Quality that I have been reluctant to purchase for myself over the years. In the hunting industry, good glass can make or break a day on the prairie where the tan of an animal’s hide blends in with the background so well that often I am only picking out the shadows of deer before seeing the animal itself. 

I am heavy and increasingly clumsy. 

Little that I own doesn’t carry the scar of occasional hard use or forced service into some fashion for which it was never intended. 

The binoculars made it all the way through a vigorous fall elk and spring turkey season before being split asunder by an accidental fall from the dinner table. They snapped in two.
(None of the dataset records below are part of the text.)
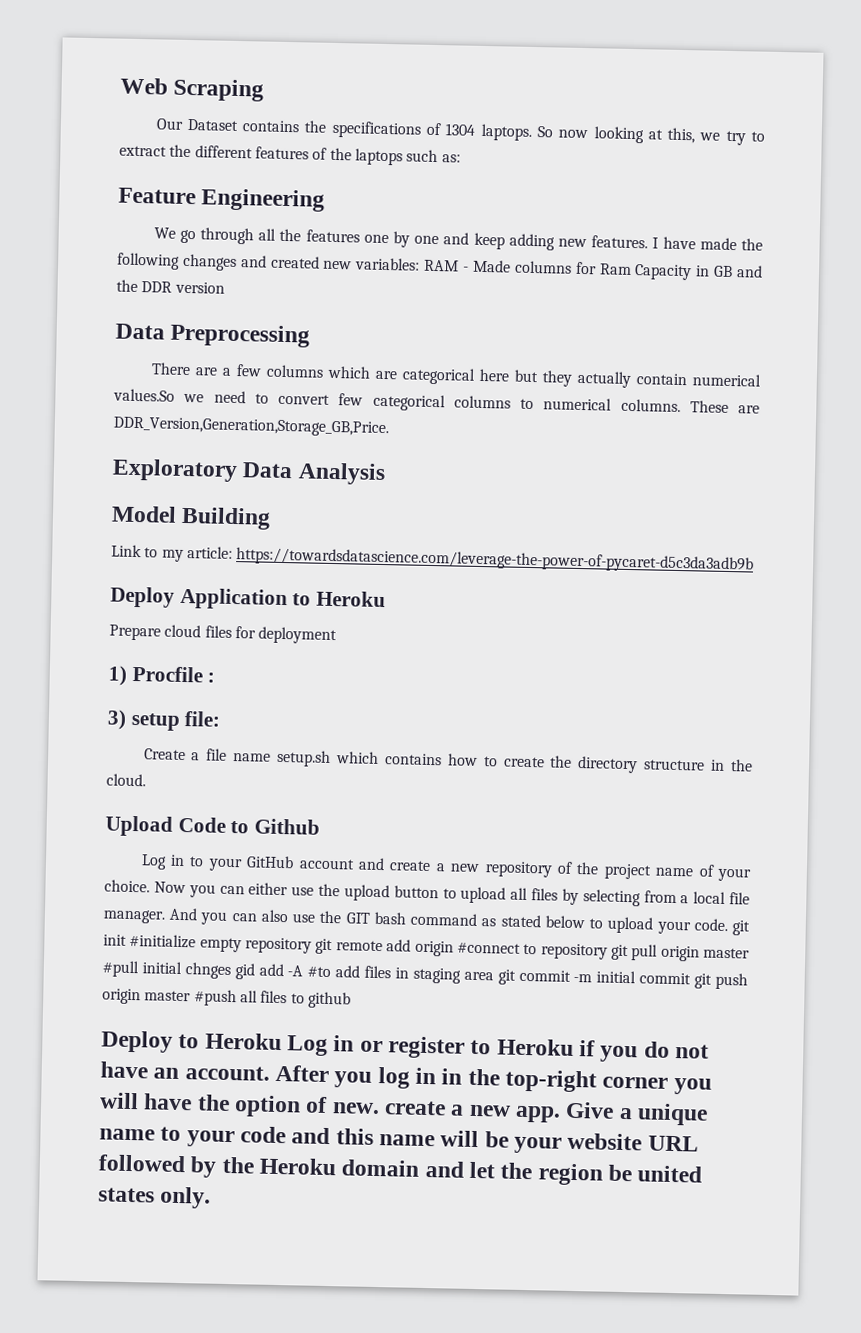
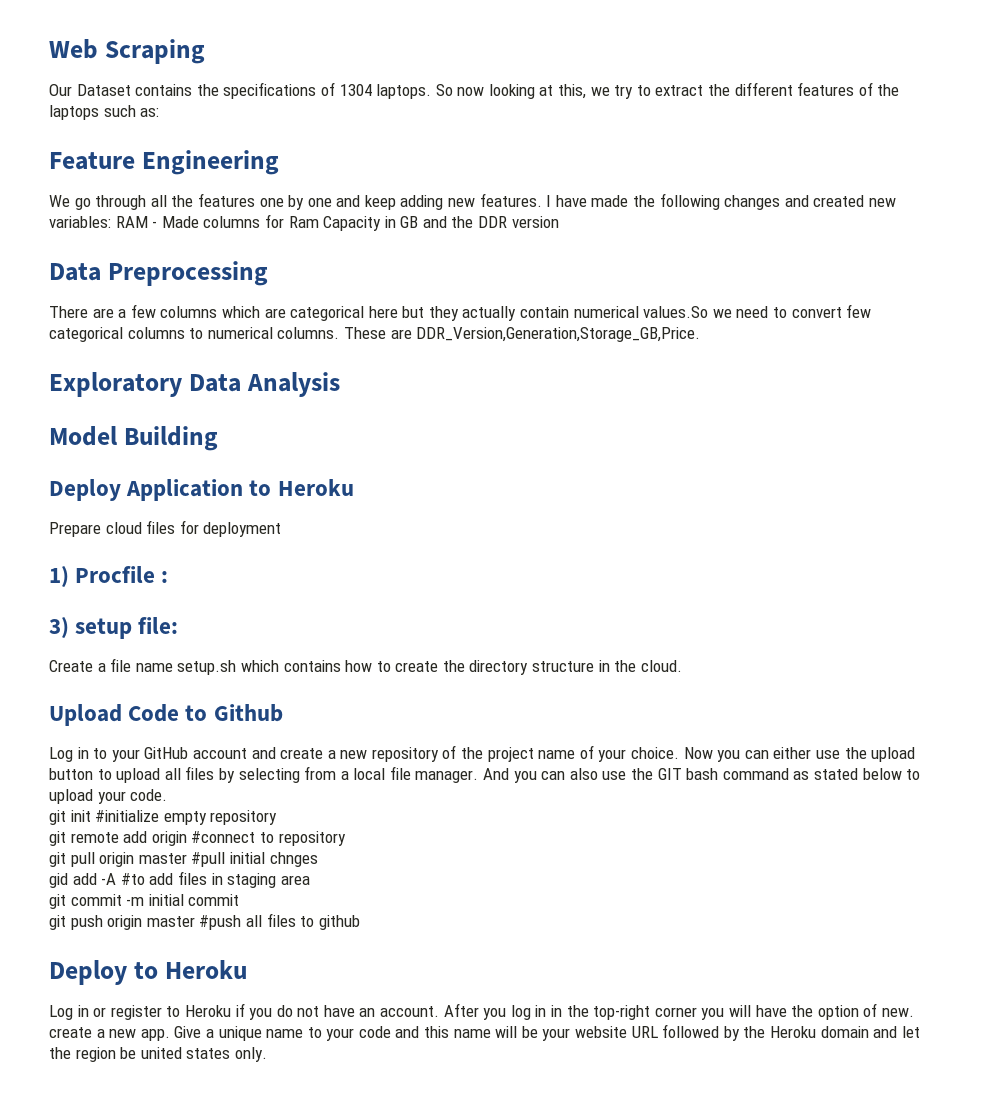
[111,544,755,574] // Link to my article: https://towardsdatascience.com/leverage-the-power-of-pycaret-d5c3da3adb9b -> (218, 438) none
(728, 925) none -> (168, 795) //
(313, 945) none -> (278, 817) //
(608, 951) none -> (346, 838) //
(231, 971) none -> (318, 859) //
(494, 976) none -> (310, 880) //
(692, 978) none -> (240, 900) //
(282, 1041) none -> (247, 969) //

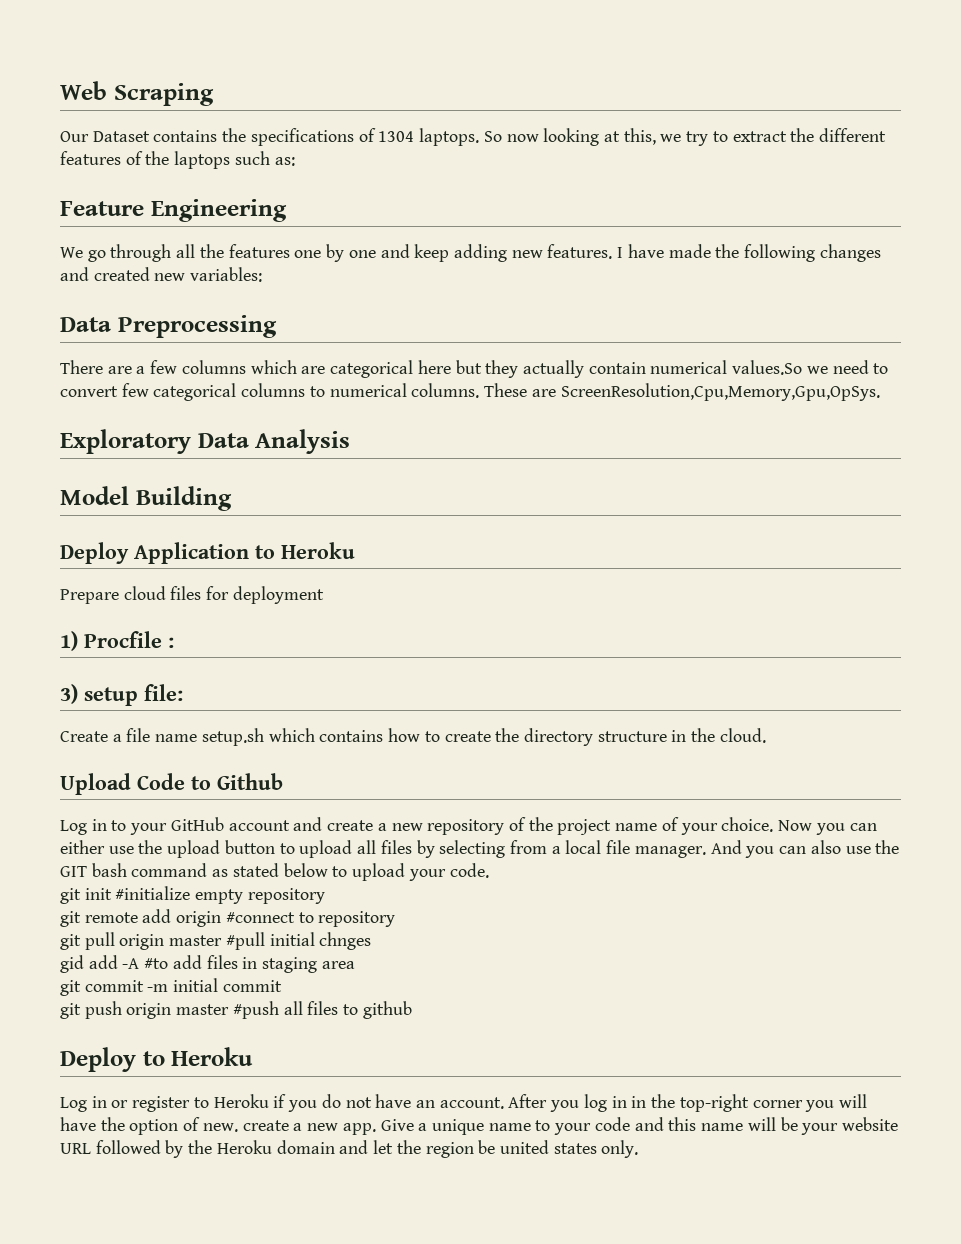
[115,214,559,231] RAM - Made columns for Ram Capacity in GB and the DDR version -> (263, 274) none
[416,327,701,342] DDR_Version,Generation,Storage_GB,Price. -> [560,383,880,401] ScreenResolution,Cpu,Memory,Gpu,OpSys.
I packed them up an shipped them off in the same box they came in using the instructions that I found online. 

I keep all  the boxes for just such an eventuality, but rarely have to put them to the test. I crossed my fingers and handed the damaged glass over to the pretty young lady at the post office front desk. 

I hoped for the best but didn’t expect much. 
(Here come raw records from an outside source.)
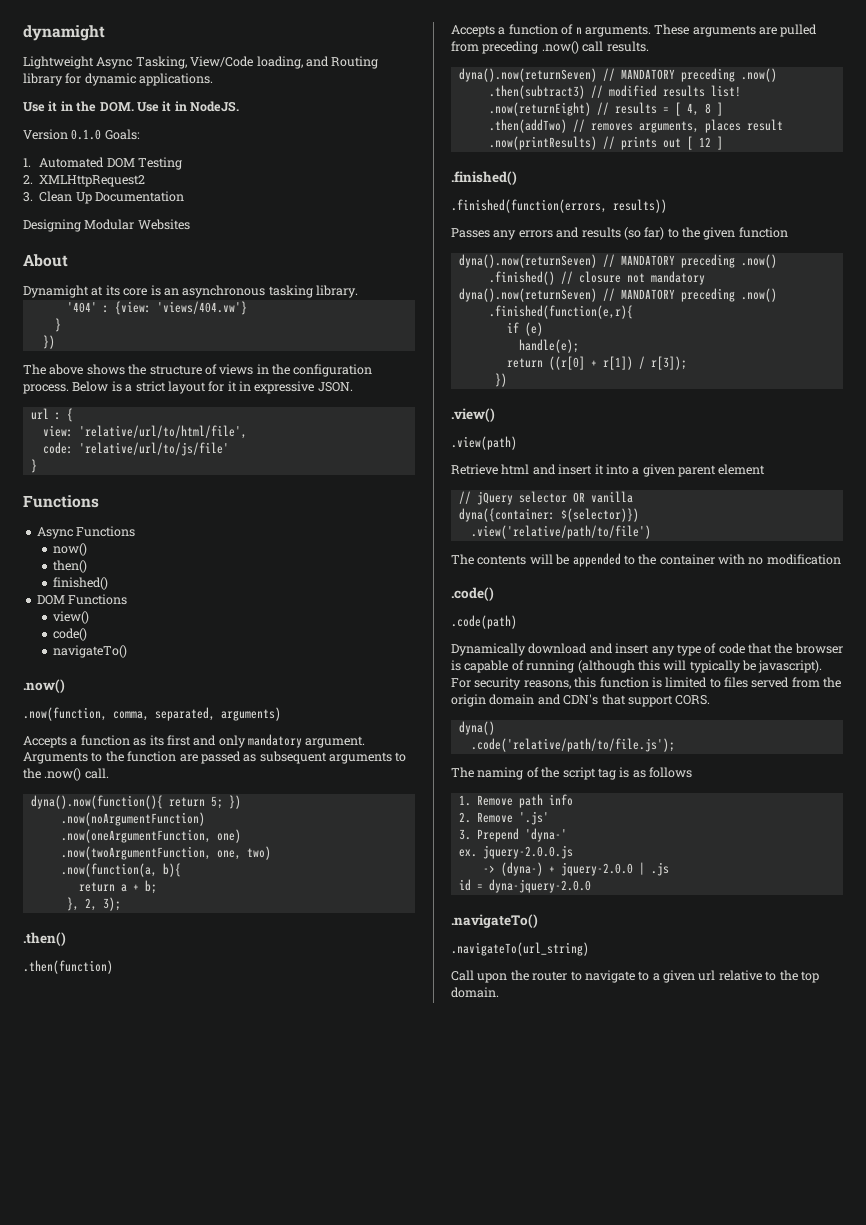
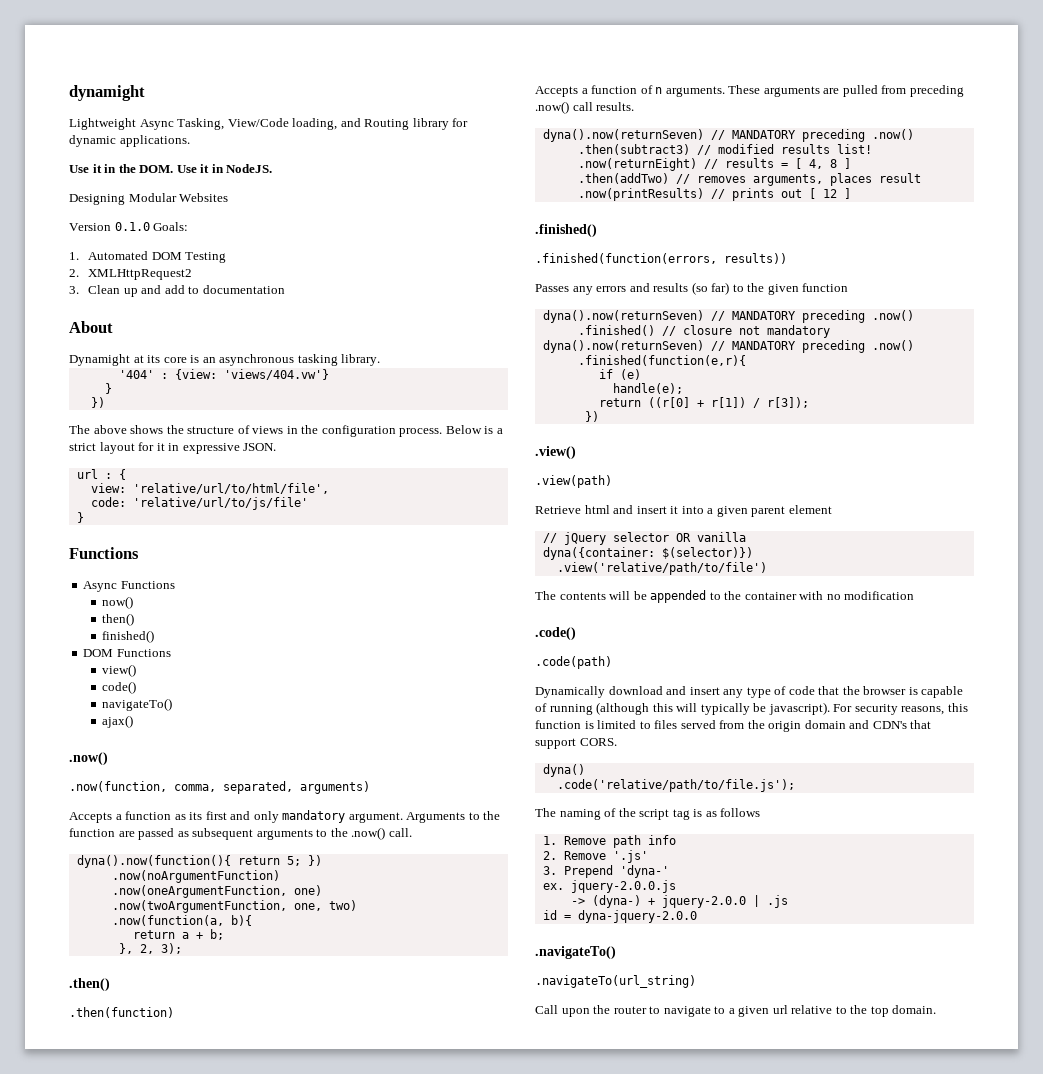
(239, 106) none -> [69,193,229,205] // Designing Modular Websites
[75,191,185,204] [23,219,190,232] Up Documentation // Designing Modular Websites -> [123,285,285,297] up and add to documentation
(128, 651) none -> [102,715,134,728] // ajax()

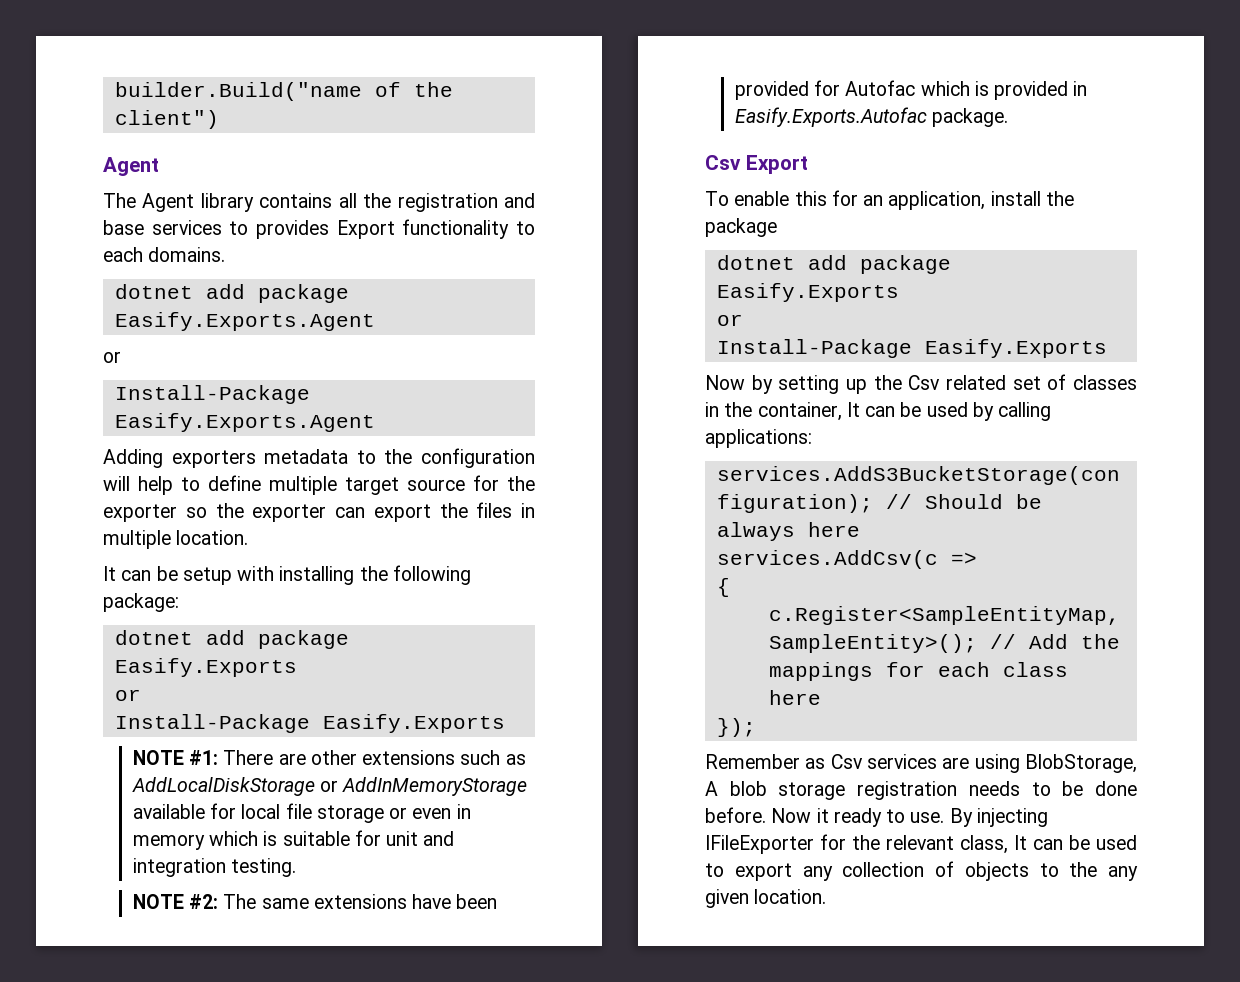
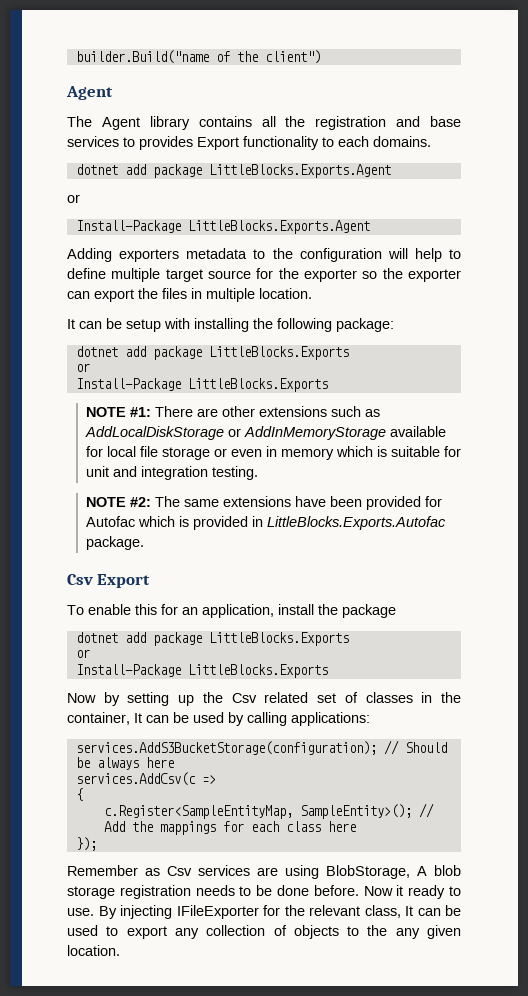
[114,312,375,331] [103,351,121,363] [114,385,310,404] [114,413,375,432] Easify.Exports.Agent // or // Install-Package Easify.Exports.Agent -> [208,164,391,178] [67,194,80,203] [75,220,370,234] LittleBlocks.Exports.Agent // or // Install-Package LittleBlocks.Exports.Agent
[114,658,297,677] [114,689,141,701] [114,714,505,733] Easify.Exports // or // Install-Package Easify.Exports -> [208,346,349,360] [75,363,90,372] [75,378,328,392] LittleBlocks.Exports // or // Install-Package LittleBlocks.Exports
[734,107,927,127] Easify.Exports.Autofac -> [266,516,446,530] LittleBlocks.Exports.Autofac
[716,283,899,302] [716,314,743,326] [716,339,1107,358] Easify.Exports // or // Install-Package Easify.Exports -> [208,632,349,646] [75,649,90,658] [75,664,328,678] LittleBlocks.Exports // or // Install-Package LittleBlocks.Exports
Two friends shared the results of their personal warranty plans over the weekend. 

One dealing with health and the other his business. 
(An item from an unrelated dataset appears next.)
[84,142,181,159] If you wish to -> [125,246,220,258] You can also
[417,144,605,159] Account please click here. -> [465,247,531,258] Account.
The Iron Man is a lifelong friend. 

We first met as boys at the local pool where we soaked up as much sun as a South Dakota summer could muster. 

We shared high school classrooms, played on the same teams, held crushes on the same young lady. 

We settled on different Universities but still made time to stand up as groomsmen at each other’s weddings. 

Those were thirty-plus years ago. 

The Home Coming King took his warranty out in the healthcare category. 

He began training and eating right, dropped pounds and improved his lifestyle until he owned one of the most successful cardiovascular systems in the country. 

To finish any of the multiple Iron Man competitions he has completed requires no less.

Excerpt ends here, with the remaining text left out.